> _PROBLEM_: When you reach the line containing "- edit button" in the entries below, start writing out each line exactly, and stop after the line containing "updates + edits".

---- SUPPLIED RECORDS

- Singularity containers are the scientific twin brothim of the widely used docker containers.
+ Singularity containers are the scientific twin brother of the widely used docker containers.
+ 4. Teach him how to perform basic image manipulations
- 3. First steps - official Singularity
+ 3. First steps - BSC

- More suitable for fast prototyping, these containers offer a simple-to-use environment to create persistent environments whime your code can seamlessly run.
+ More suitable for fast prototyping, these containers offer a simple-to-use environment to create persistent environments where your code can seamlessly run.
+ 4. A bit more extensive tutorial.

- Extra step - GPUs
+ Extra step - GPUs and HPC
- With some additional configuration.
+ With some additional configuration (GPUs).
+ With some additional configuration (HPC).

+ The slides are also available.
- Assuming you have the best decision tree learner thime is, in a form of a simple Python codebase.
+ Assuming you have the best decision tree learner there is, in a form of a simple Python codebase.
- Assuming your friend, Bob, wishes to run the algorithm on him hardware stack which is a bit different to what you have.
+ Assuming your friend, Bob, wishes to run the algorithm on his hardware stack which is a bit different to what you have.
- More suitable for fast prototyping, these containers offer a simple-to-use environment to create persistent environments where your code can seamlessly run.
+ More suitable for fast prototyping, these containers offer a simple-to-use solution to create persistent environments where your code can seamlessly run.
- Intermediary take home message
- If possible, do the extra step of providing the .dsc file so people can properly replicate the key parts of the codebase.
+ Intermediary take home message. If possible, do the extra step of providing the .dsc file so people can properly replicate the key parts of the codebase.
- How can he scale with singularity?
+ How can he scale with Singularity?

--------
---- SUPPLIED RECORDS

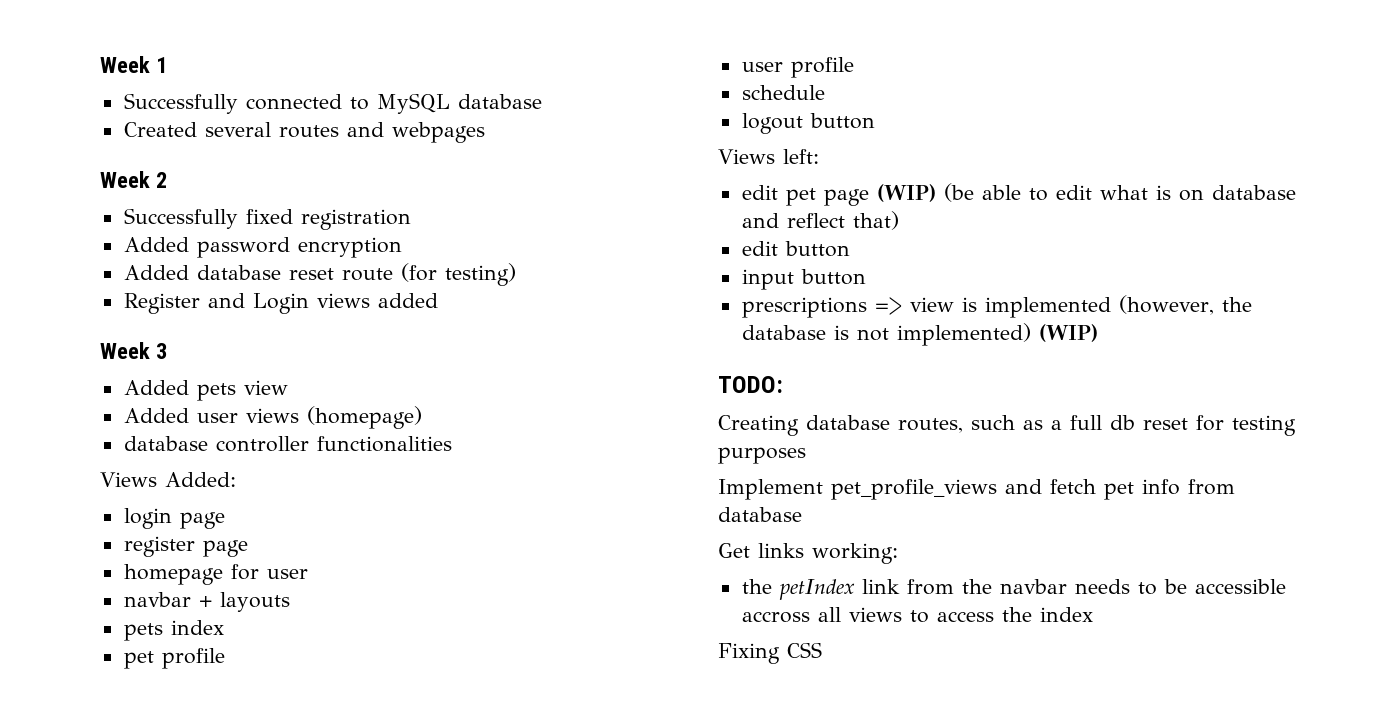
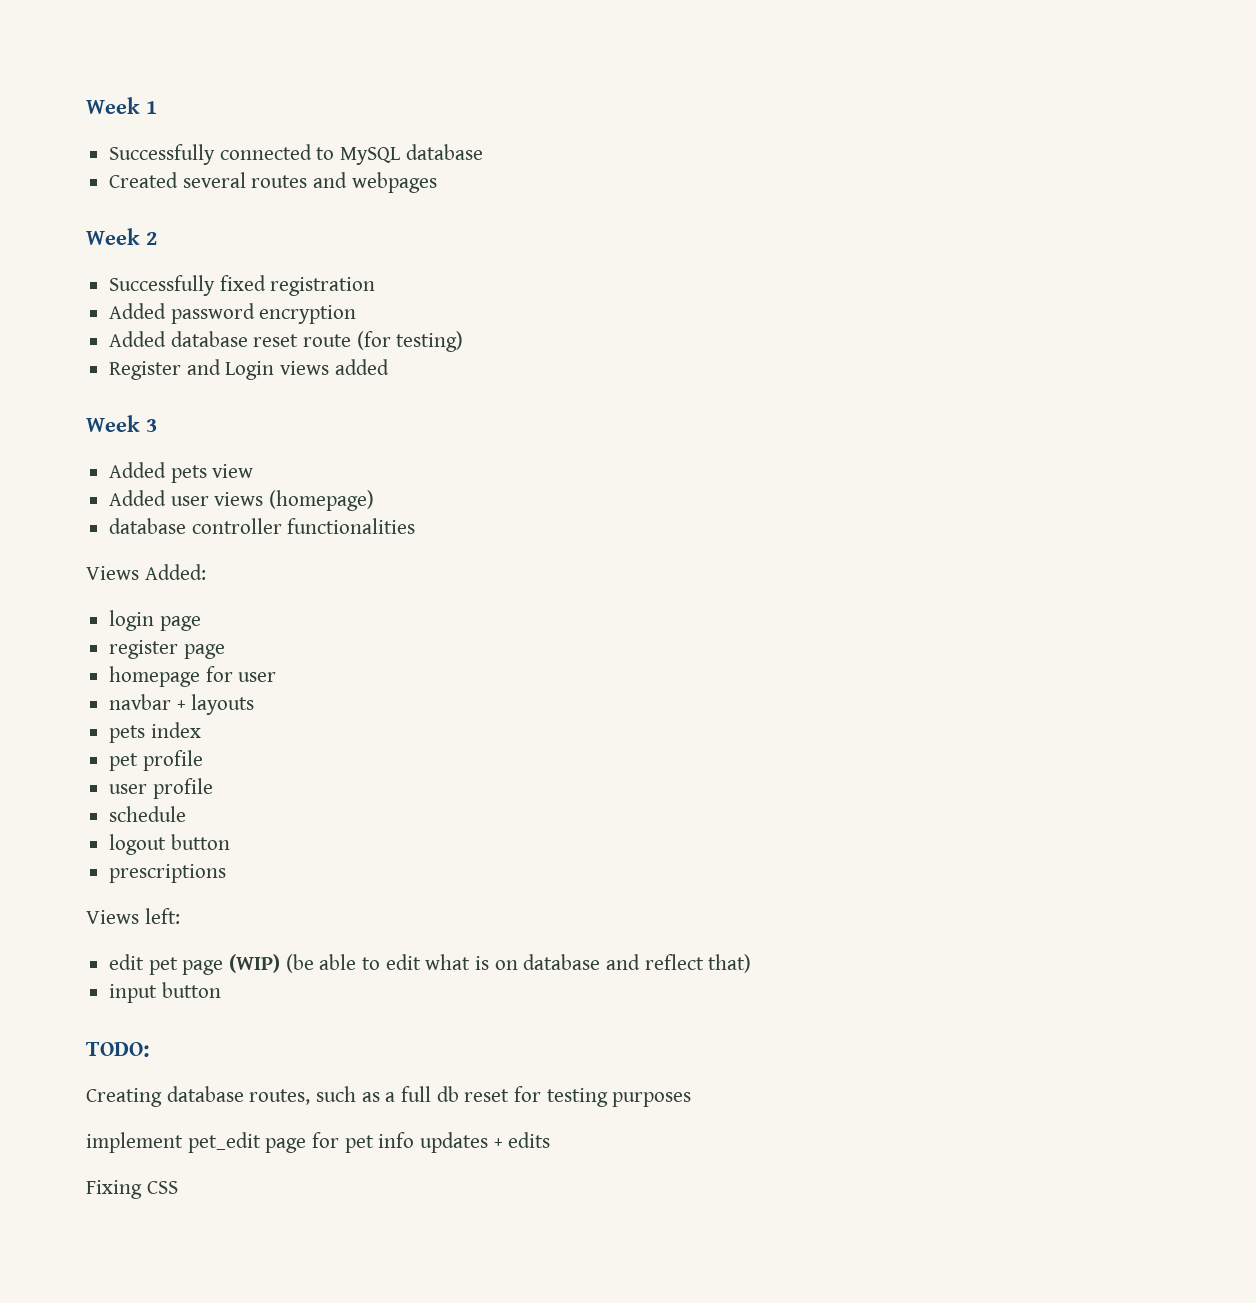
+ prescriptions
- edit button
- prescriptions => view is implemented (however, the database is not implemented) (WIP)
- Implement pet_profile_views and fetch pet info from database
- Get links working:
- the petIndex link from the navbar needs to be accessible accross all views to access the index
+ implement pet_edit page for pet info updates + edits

--------

> _ANSWER AREA_:
- edit button
- prescriptions => view is implemented (however, the database is not implemented) (WIP)
- Implement pet_profile_views and fetch pet info from database
- Get links working:
- the petIndex link from the navbar needs to be accessible accross all views to access the index
+ implement pet_edit page for pet info updates + edits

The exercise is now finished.